::: DATA EXTRACT

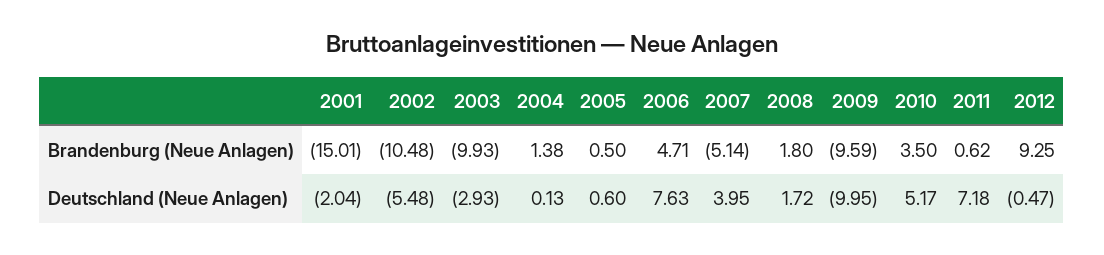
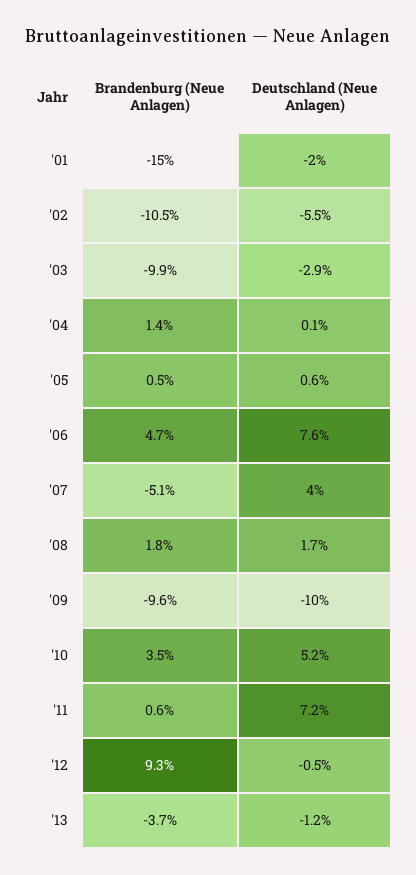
'13, Brandenburg (Neue Anlagen): none -> -3.7
'13, Deutschland (Neue Anlagen): none -> -1.2

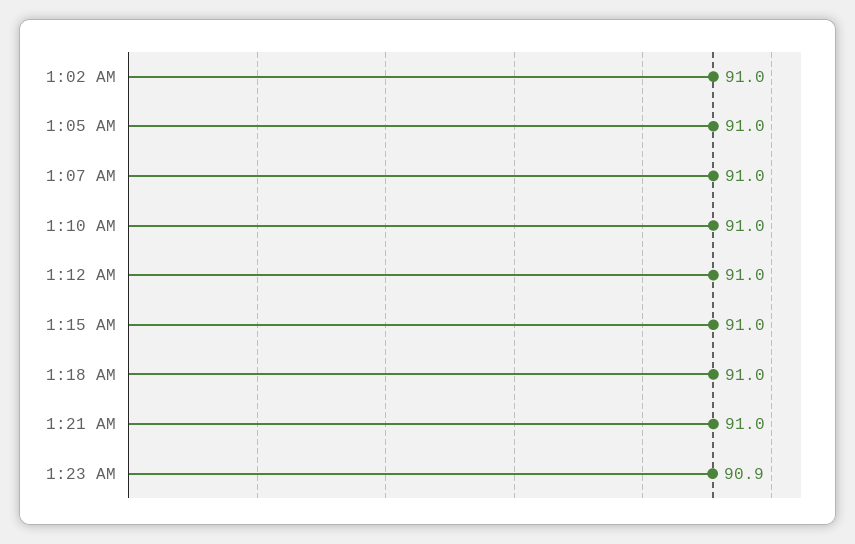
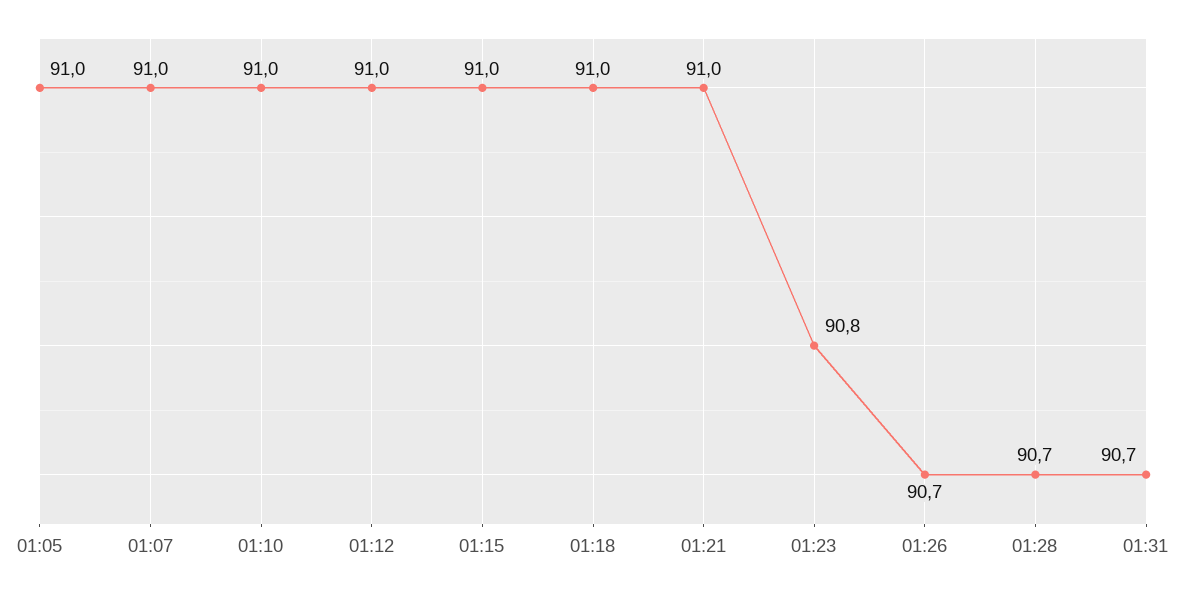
1:02 AM: 91 -> none
1:23 AM: 90.9 -> 90.8
01:26: none -> 90.7
01:28: none -> 90.7
01:31: none -> 90.7

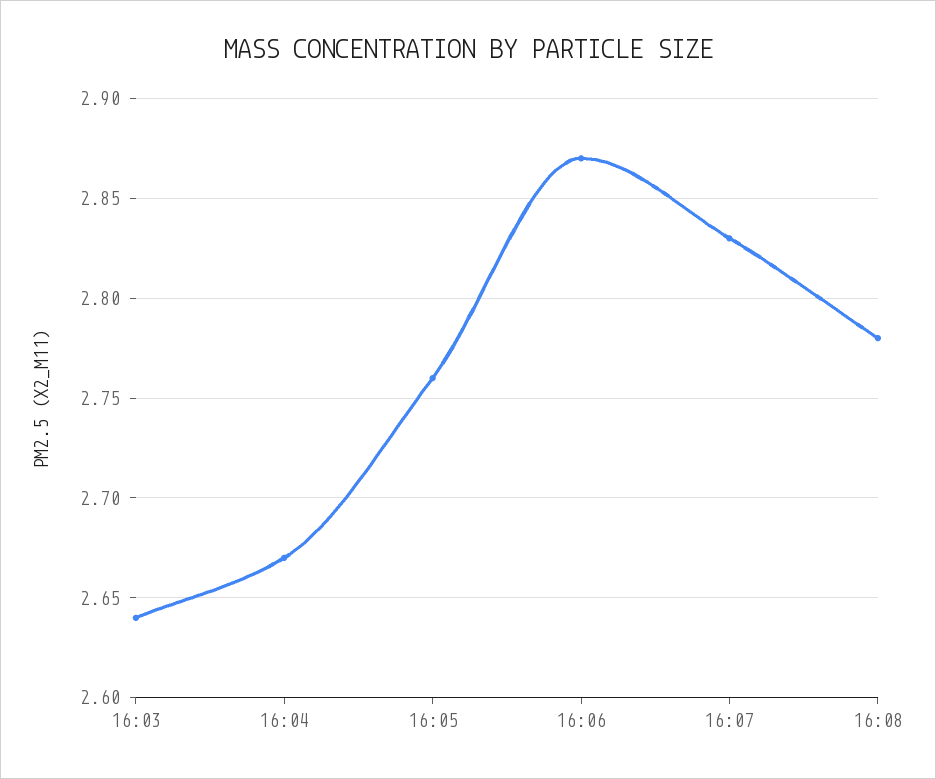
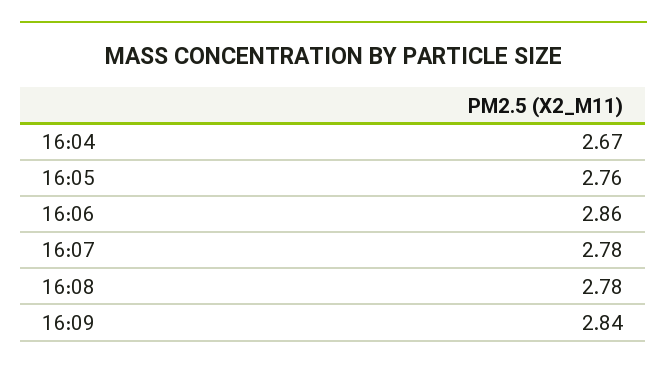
16:03: 2.64 -> none
16:06: 2.87 -> 2.86
16:07: 2.83 -> 2.78
16:09: none -> 2.84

::::::

■ **EXERCISE PROMPT**: This calls for an exact copy of all the entries above, with the pictures omitted.

■ **RESULT OF THIS EXERCISE**:
'13, Brandenburg (Neue Anlagen): none -> -3.7
'13, Deutschland (Neue Anlagen): none -> -1.2

1:02 AM: 91 -> none
1:23 AM: 90.9 -> 90.8
01:26: none -> 90.7
01:28: none -> 90.7
01:31: none -> 90.7

16:03: 2.64 -> none
16:06: 2.87 -> 2.86
16:07: 2.83 -> 2.78
16:09: none -> 2.84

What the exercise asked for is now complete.